[Dataset items]
★ ★ ★ ★ ★

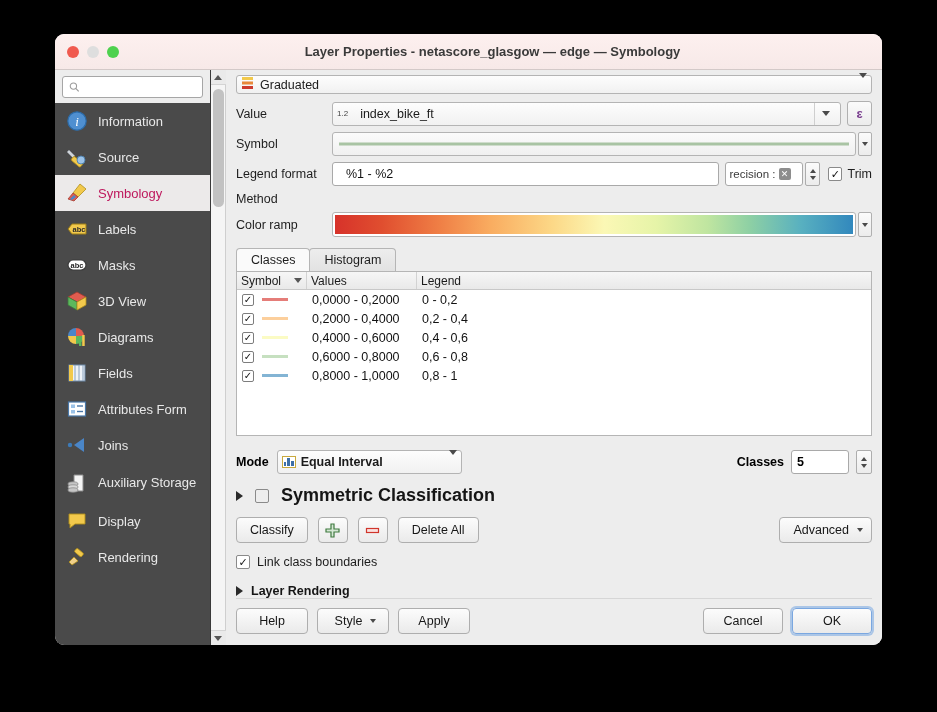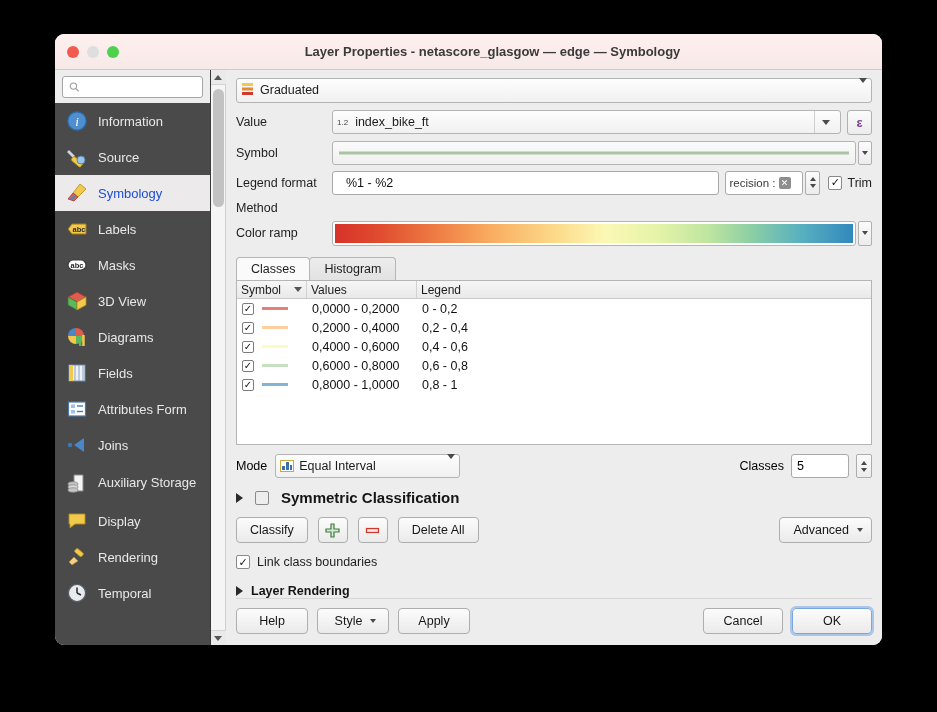--- a/index.html
+++ b/index.html
@@ -67,21 +67,21 @@
   }
   .navlist { flex:1 1 auto; overflow:hidden; }
   .navitem {
     display:flex; align-items:center; gap:9px;
     padding: 0 10px; height: 36px;
     color: #e8e8e8; font-size: 13px;
     white-space: nowrap;
   }
   .navitem.two-line { height: 40px; }
   .navitem.two-line .lbl { line-height: 1.05; white-space: normal; }
-  .navitem.active { background:#eceaea; color:#1d4ed8; }
+  .navitem.active { background:#eceaea; color:#be185d; }
   .navicon { width:24px; height:24px; flex:0 0 24px; display:flex; align-items:center; justify-content:center; }
 
   
   .sb-scroll {
     width: 15px; flex:0 0 15px;
     background:#f0f0f0; border-right:1px solid #cfcfcf;
     display:flex; flex-direction:column; align-items:center;
     position:relative;
   }
   .sb-arrow { height:15px; width:15px; display:flex; align-items:center; justify-content:center;
@@ -216,34 +216,34 @@
 
   .trow { display:flex; align-items:center; height:19px; font-size:12.5px; color:#111; }
   .td.sym { width:70px; flex:0 0 70px; display:flex; align-items:center; gap:8px; padding-left:5px; }
   .swatch-line { width:26px; height:3px; }
   .td.values { width:110px; flex:0 0 110px; padding-left:5px; }
   .td.legend { flex:1 1 auto; padding-left:5px; }
   .chk-sm { width:12px;height:12px;border:1px solid #7d7d7d;background:#fff;border-radius:2px;
             display:flex;align-items:center;justify-content:center;font-size:10px;color:#111;line-height:1;flex:0 0 12px; }
 
   
-  .moderow { display:flex; align-items:center; margin-top:9px; }
+  .moderow { display:flex; align-items:center; margin-top:14px;font-weight:bold; }
   .mode-combo { width:185px; flex:0 0 185px; margin-left:8px; }
   .mode-icon { width:14px;height:12px;flex:0 0 14px;margin-right:5px;
                border:1px solid #c8a93e; background:#fff; display:flex; align-items:flex-end; gap:1px; padding:1px; }
   .mode-icon i { display:block; width:3px; background:#3d6fa8; }
   .classes-wrap { margin-left:auto; display:flex; align-items:center; gap:7px; font-size:12.5px; }
   .classes-field { width:58px; height:24px; background:#fff; border:1px solid #a9a9a9;
                    border-radius:3px; display:flex; align-items:center; padding:0 5px; font-size:12.5px; }
   .spin-tall { width:16px;height:24px; background:linear-gradient(#fbfbfb,#ececec);
                border:1px solid #adadad;border-radius:2px;
                display:flex;flex-direction:column;align-items:center;justify-content:center;gap:3px; }
 
   
-  .symrow { display:flex; align-items:center; gap:12px; margin-top:11px; font-size:15px; font-weight:bold; color:#151515; }
+  .symrow { display:flex; align-items:center; gap:12px; margin-top:11px; font-size:18px; font-weight:bold; color:#151515; }
   .disc { width:0;height:0;border-top:5px solid transparent;border-bottom:5px solid transparent;border-left:7px solid #2a2a2a; }
   .chk-empty { width:14px;height:14px;border:1px solid #8a8a8a;background:#ededed;border-radius:2px;flex:0 0 14px; }
 
   
   .classifyrow { display:flex; align-items:center; gap:10px; margin-top:11px; }
   .btn {
     height:26px; padding:0 13px;
     background:linear-gradient(#fcfcfc,#eaeaea);
     border:1px solid #aeaeae; border-radius:4px;
     font-size:12.5px; color:#171717;
@@ -267,21 +267,21 @@
     background:linear-gradient(#fcfcfc,#eaeaea);
     border:1px solid #7aa7e0; box-shadow:0 0 0 2px rgba(90,150,225,.45);
   }
   .w72 { width:72px; }
   .w80 { width:80px; }
 
   .mini-caret { width:0;height:0;border-left:3.5px solid transparent;border-right:3.5px solid transparent;border-top:4.5px solid #4a4a4a; }
   .up-tri-s { width:0;height:0;border-left:3.5px solid transparent;border-right:3.5px solid transparent;border-bottom:4px solid #4a4a4a; }
   .dn-tri-s { width:0;height:0;border-left:3.5px solid transparent;border-right:3.5px solid transparent;border-top:4px solid #4a4a4a; }
 
-  .sup { font-size:8px; vertical-align:super; color:#444; margin-right:7px; }
+  .sup { font-size:8px; vertical-align:super; color:#444; margin-right:12px; }
 </style>
 </head>
 <body>
 
 <div class="window">
 
   <div class="titlebar">
     <div class="lights">
       <div class="light red"></div>
       <div class="light yellow"></div>
@@ -442,30 +442,20 @@
         <div class="navitem">
           <span class="navicon">
             <svg width="22" height="22" viewBox="0 0 22 22">
                 <rect x="11" y="2" width="9" height="4.5" rx="1.3" transform="rotate(40 11 2)" fill="#f2c94c" stroke="#b08f1c" stroke-width=".8"></rect>
                 <path d="M8 11 L12 15 L6 19 L3 16 Z" fill="#f0d08a" stroke="#b08f1c" stroke-width=".8"></path>
               </svg>
           </span>
           <span class="lbl">Rendering</span>
         </div>
 
-        <div class="navitem">
-          <span class="navicon">
-            <svg width="22" height="22" viewBox="0 0 22 22">
-                <circle cx="11" cy="11" r="8.6" fill="#e9ecef" stroke="#5a6068" stroke-width="1.3"></circle>
-                <line x1="11" y1="11" x2="11" y2="5.6" stroke="#2a2a2a" stroke-width="1.5"></line>
-                <line x1="11" y1="11" x2="15" y2="13" stroke="#2a2a2a" stroke-width="1.5"></line>
-              </svg>
-          </span>
-          <span class="lbl">Temporal</span>
-        </div>
 
       </div>
     </div>
 
     <div class="sb-scroll">
       <div class="sb-arrow">
           <span class="tri up"></span>
         </div>
       <div class="sb-track">
         <div class="sb-thumb"></div>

★ ★ ★ ★ ★

§ What this task involves:
With the images omitted, repeat all the data word for word.

§ Answer box:
--- a/index.html
+++ b/index.html
@@ -67,21 +67,21 @@
   }
   .navlist { flex:1 1 auto; overflow:hidden; }
   .navitem {
     display:flex; align-items:center; gap:9px;
     padding: 0 10px; height: 36px;
     color: #e8e8e8; font-size: 13px;
     white-space: nowrap;
   }
   .navitem.two-line { height: 40px; }
   .navitem.two-line .lbl { line-height: 1.05; white-space: normal; }
-  .navitem.active { background:#eceaea; color:#1d4ed8; }
+  .navitem.active { background:#eceaea; color:#be185d; }
   .navicon { width:24px; height:24px; flex:0 0 24px; display:flex; align-items:center; justify-content:center; }
 
   
   .sb-scroll {
     width: 15px; flex:0 0 15px;
     background:#f0f0f0; border-right:1px solid #cfcfcf;
     display:flex; flex-direction:column; align-items:center;
     position:relative;
   }
   .sb-arrow { height:15px; width:15px; display:flex; align-items:center; justify-content:center;
@@ -216,34 +216,34 @@
 
   .trow { display:flex; align-items:center; height:19px; font-size:12.5px; color:#111; }
   .td.sym { width:70px; flex:0 0 70px; display:flex; align-items:center; gap:8px; padding-left:5px; }
   .swatch-line { width:26px; height:3px; }
   .td.values { width:110px; flex:0 0 110px; padding-left:5px; }
   .td.legend { flex:1 1 auto; padding-left:5px; }
   .chk-sm { width:12px;height:12px;border:1px solid #7d7d7d;background:#fff;border-radius:2px;
             display:flex;align-items:center;justify-content:center;font-size:10px;color:#111;line-height:1;flex:0 0 12px; }
 
   
-  .moderow { display:flex; align-items:center; margin-top:9px; }
+  .moderow { display:flex; align-items:center; margin-top:14px;font-weight:bold; }
   .mode-combo { width:185px; flex:0 0 185px; margin-left:8px; }
   .mode-icon { width:14px;height:12px;flex:0 0 14px;margin-right:5px;
                border:1px solid #c8a93e; background:#fff; display:flex; align-items:flex-end; gap:1px; padding:1px; }
   .mode-icon i { display:block; width:3px; background:#3d6fa8; }
   .classes-wrap { margin-left:auto; display:flex; align-items:center; gap:7px; font-size:12.5px; }
   .classes-field { width:58px; height:24px; background:#fff; border:1px solid #a9a9a9;
                    border-radius:3px; display:flex; align-items:center; padding:0 5px; font-size:12.5px; }
   .spin-tall { width:16px;height:24px; background:linear-gradient(#fbfbfb,#ececec);
                border:1px solid #adadad;border-radius:2px;
                display:flex;flex-direction:column;align-items:center;justify-content:center;gap:3px; }
 
   
-  .symrow { display:flex; align-items:center; gap:12px; margin-top:11px; font-size:15px; font-weight:bold; color:#151515; }
+  .symrow { display:flex; align-items:center; gap:12px; margin-top:11px; font-size:18px; font-weight:bold; color:#151515; }
   .disc { width:0;height:0;border-top:5px solid transparent;border-bottom:5px solid transparent;border-left:7px solid #2a2a2a; }
   .chk-empty { width:14px;height:14px;border:1px solid #8a8a8a;background:#ededed;border-radius:2px;flex:0 0 14px; }
 
   
   .classifyrow { display:flex; align-items:center; gap:10px; margin-top:11px; }
   .btn {
     height:26px; padding:0 13px;
     background:linear-gradient(#fcfcfc,#eaeaea);
     border:1px solid #aeaeae; border-radius:4px;
     font-size:12.5px; color:#171717;
@@ -267,21 +267,21 @@
     background:linear-gradient(#fcfcfc,#eaeaea);
     border:1px solid #7aa7e0; box-shadow:0 0 0 2px rgba(90,150,225,.45);
   }
   .w72 { width:72px; }
   .w80 { width:80px; }
 
   .mini-caret { width:0;height:0;border-left:3.5px solid transparent;border-right:3.5px solid transparent;border-top:4.5px solid #4a4a4a; }
   .up-tri-s { width:0;height:0;border-left:3.5px solid transparent;border-right:3.5px solid transparent;border-bottom:4px solid #4a4a4a; }
   .dn-tri-s { width:0;height:0;border-left:3.5px solid transparent;border-right:3.5px solid transparent;border-top:4px solid #4a4a4a; }
 
-  .sup { font-size:8px; vertical-align:super; color:#444; margin-right:7px; }
+  .sup { font-size:8px; vertical-align:super; color:#444; margin-right:12px; }
 </style>
 </head>
 <body>
 
 <div class="window">
 
   <div class="titlebar">
     <div class="lights">
       <div class="light red"></div>
       <div class="light yellow"></div>
@@ -442,30 +442,20 @@
         <div class="navitem">
           <span class="navicon">
             <svg width="22" height="22" viewBox="0 0 22 22">
                 <rect x="11" y="2" width="9" height="4.5" rx="1.3" transform="rotate(40 11 2)" fill="#f2c94c" stroke="#b08f1c" stroke-width=".8"></rect>
                 <path d="M8 11 L12 15 L6 19 L3 16 Z" fill="#f0d08a" stroke="#b08f1c" stroke-width=".8"></path>
               </svg>
           </span>
           <span class="lbl">Rendering</span>
         </div>
 
-        <div class="navitem">
-          <span class="navicon">
-            <svg width="22" height="22" viewBox="0 0 22 22">
-                <circle cx="11" cy="11" r="8.6" fill="#e9ecef" stroke="#5a6068" stroke-width="1.3"></circle>
-                <line x1="11" y1="11" x2="11" y2="5.6" stroke="#2a2a2a" stroke-width="1.5"></line>
-                <line x1="11" y1="11" x2="15" y2="13" stroke="#2a2a2a" stroke-width="1.5"></line>
-              </svg>
-          </span>
-          <span class="lbl">Temporal</span>
-        </div>
 
       </div>
     </div>
 
     <div class="sb-scroll">
       <div class="sb-arrow">
           <span class="tri up"></span>
         </div>
       <div class="sb-track">
         <div class="sb-thumb"></div>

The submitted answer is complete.